• [RECORDS FOR THIS EXERCISE]
:::

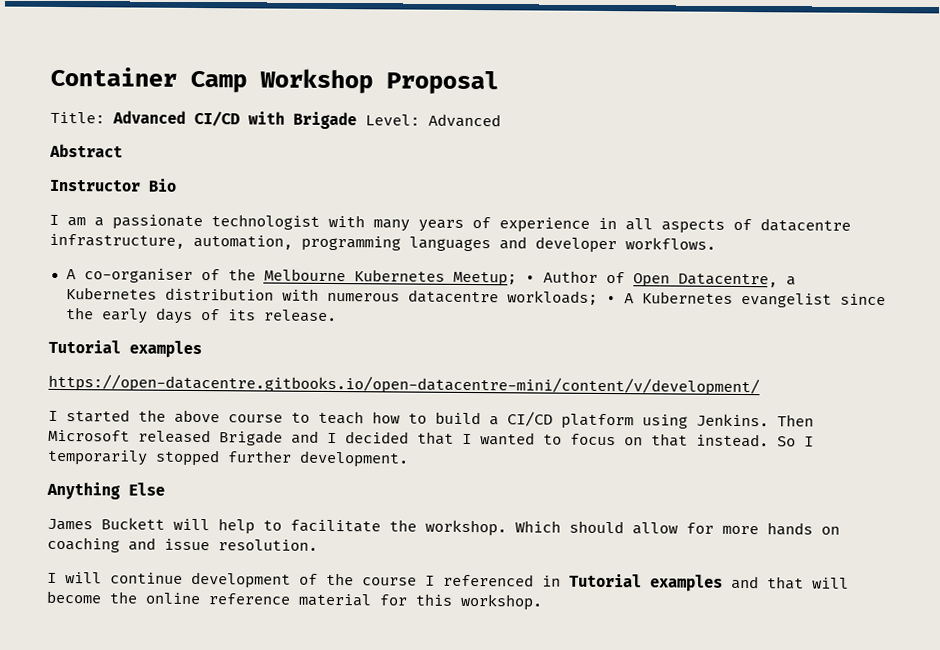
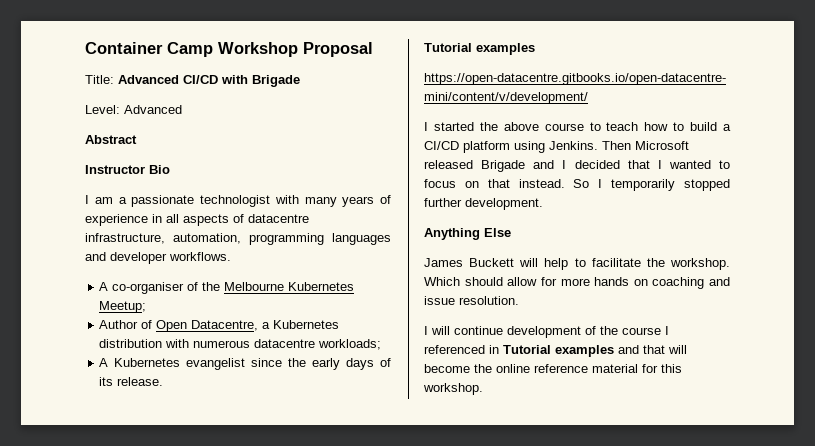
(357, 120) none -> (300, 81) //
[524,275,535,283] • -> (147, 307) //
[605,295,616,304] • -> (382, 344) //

:::

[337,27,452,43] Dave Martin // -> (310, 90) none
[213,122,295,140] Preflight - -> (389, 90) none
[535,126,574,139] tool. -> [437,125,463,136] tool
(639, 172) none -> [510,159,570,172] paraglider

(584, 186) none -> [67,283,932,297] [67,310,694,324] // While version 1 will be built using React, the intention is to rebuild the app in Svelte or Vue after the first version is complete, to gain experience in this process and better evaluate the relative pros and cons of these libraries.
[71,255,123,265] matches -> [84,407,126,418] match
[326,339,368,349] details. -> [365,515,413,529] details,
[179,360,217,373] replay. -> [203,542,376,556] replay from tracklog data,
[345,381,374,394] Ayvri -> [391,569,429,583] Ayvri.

:::

• [WORK INSTRUCTIONS]
What do the lines above say from the one containing "[337,27,452,43] Dave Martin" down to the one containing "[345,381,374,394] Ayvri ->"? Return them exactly, both end lines included, and only them.

• [TASK RESULT]
[337,27,452,43] Dave Martin // -> (310, 90) none
[213,122,295,140] Preflight - -> (389, 90) none
[535,126,574,139] tool. -> [437,125,463,136] tool
(639, 172) none -> [510,159,570,172] paraglider

(584, 186) none -> [67,283,932,297] [67,310,694,324] // While version 1 will be built using React, the intention is to rebuild the app in Svelte or Vue after the first version is complete, to gain experience in this process and better evaluate the relative pros and cons of these libraries.
[71,255,123,265] matches -> [84,407,126,418] match
[326,339,368,349] details. -> [365,515,413,529] details,
[179,360,217,373] replay. -> [203,542,376,556] replay from tracklog data,
[345,381,374,394] Ayvri -> [391,569,429,583] Ayvri.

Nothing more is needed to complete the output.